Scope aligned with Slack channel #dezvoltare, covering 2026-04-04 07:00 to 2026-04-11 07:00. Metrics and timings are sourced from GitLab pipelines, jobs, and test-report artifacts for the daily 6 PM regression suite and the production smoke suite. Trend charts use daily buckets across this window.

Executive Snapshot

7
Daily Runs
2/7
Daily Green
27m 24s
Avg Daily Runtime
18
Smoke Attempts
17/18
Smoke Green
3m 13s
Avg Smoke Runtime
3m 12s
Median Smoke Time
0
Current Green Streak

Executive Analysis

Bottom line: the regression system is informative but not calm. The data suggest repeatable problem areas rather than random breakage, which means focused ownership should move the needle quickly.

What Matters

  • Daily regression passed 2 of 7 runs (28.6%), with a current green streak of 0 and a best streak of 2 in this window. The latest daily run (152052) failed, so the system is ending the week under tension rather than in a clean state.
  • Smoke passed 17 of 18 attempts (94.4%) across 16 production pipelines. 1 failed attempt(s) never reached test execution counts at all.
  • Failure concentration is not random: Frontend has the highest strict failure ratio at 0.27%, while Frontend has the broadest non-pass footprint at 0.27%.
  • Frontend is the weakest smoke surface in this window at 15/16 green (93.8%).
  • Daily-suite runtime averaged 27m 24s, while observed daily test volume moved from 1,233 to 1,244.

Engineering Analysis

  • A release gate should fail loudly for product regressions and quietly for infrastructure noise. Rerun recoveries and incomplete smoke attempts suggest those two failure modes are still partially mixed together.
  • The failure profile is concentrated enough to act on.
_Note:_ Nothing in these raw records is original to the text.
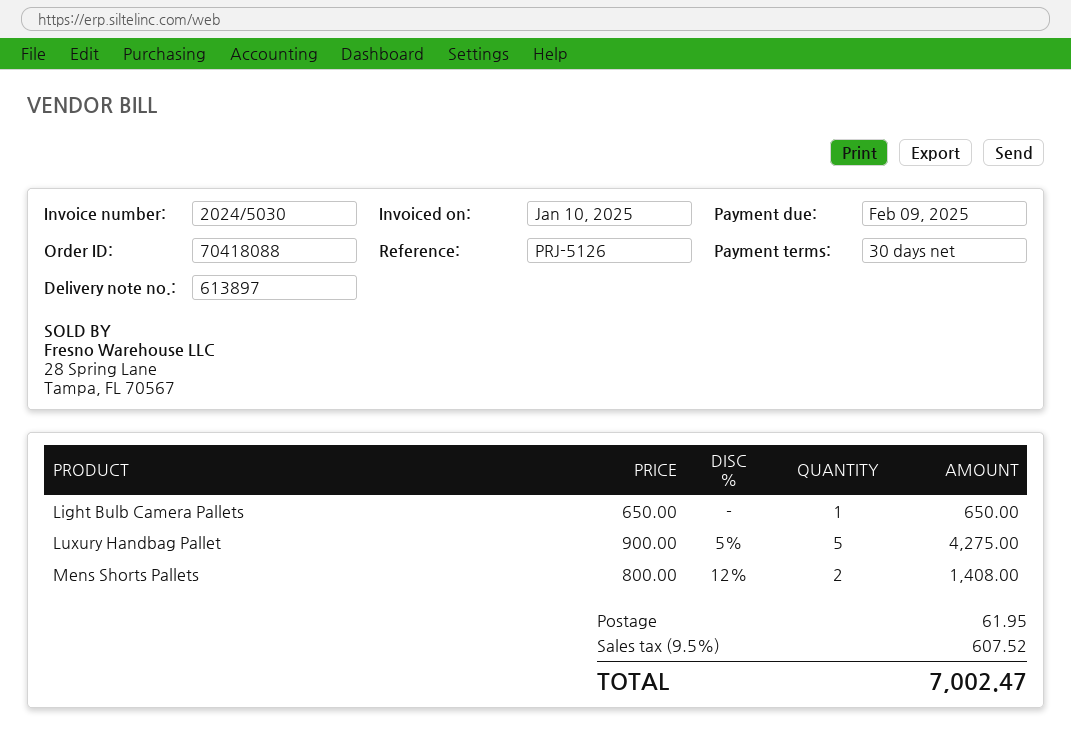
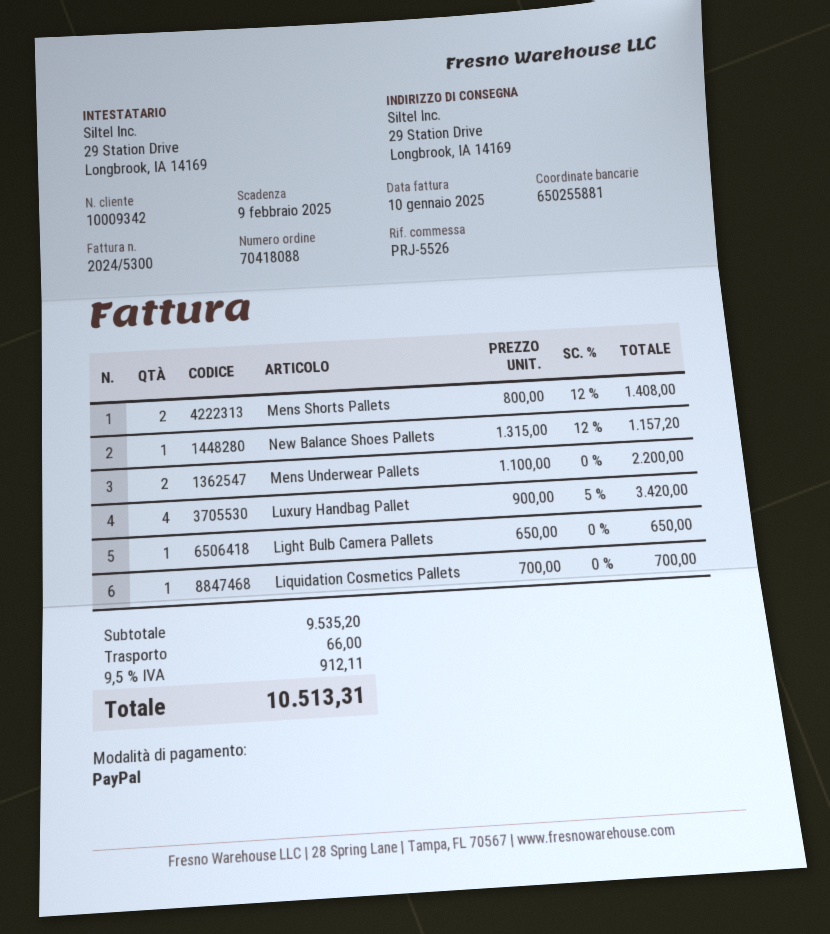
invoice number: 2024/5030 -> 2024/5300
reference: PRJ-5126 -> PRJ-5526
Luxury Handbag Pallet: 5 x 900.00 - 5% = 4275.00 -> 4 x 900.00 - 5% = 3420.00
New Balance Shoes Pallets: none -> 1 x 1315.00 - 12% = 1157.20
Mens Underwear Pallets: none -> 2 x 1100.00 = 2200.00
Liquidation Cosmetics Pallets: none -> 1 x 700.00 = 700.00
shipping: 61.95 -> 66.00
tax: 9.5% = 607.52 -> 9.5% = 912.11
total: 7002.47 -> 10513.31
Frontend and Frontend are carrying the strongest signal, which means reliability work should be assigned by category ownership instead of treating the suite as one undifferentiated problem.
  • The broader daily suite is carrying more instability than smoke, which usually means product regressions are escaping into wider coverage areas even when the narrow deploy gate looks acceptable.
  • The daily suite is now large enough that runtime itself is becoming a management variable at 27m 24s average duration. At that size, every additional flaky or redundant test has a measurable cost on feedback speed.

Recommended Actions

  • Split smoke failures into two explicit classes: product regressions versus execution/setup failures. Incomplete attempts should never look identical to real assertion failures in the executive readout.
  • Assign one owner to Frontend for the next cycle and expect a short written burn-down: top failing tests, suspected root causes, flake versus regression breakdown, and what gets fixed or quarantined first.
  • Treat the daily regression suite like an operations queue until it is calm again: triage failures after each red run, close known-noise items fast, and avoid letting multiple unrelated red signals pile up between runs.
  • Put Frontend smoke under closer guardrails for the next release cycle. It is the best place to improve first-pass deploy confidence quickly.

Improvement Ideas

  • Introduce a small reliability budget for tests: every flaky or quarantined case needs an owner and an expiry, and the team should review that budget weekly the same way it reviews bugs or incidents.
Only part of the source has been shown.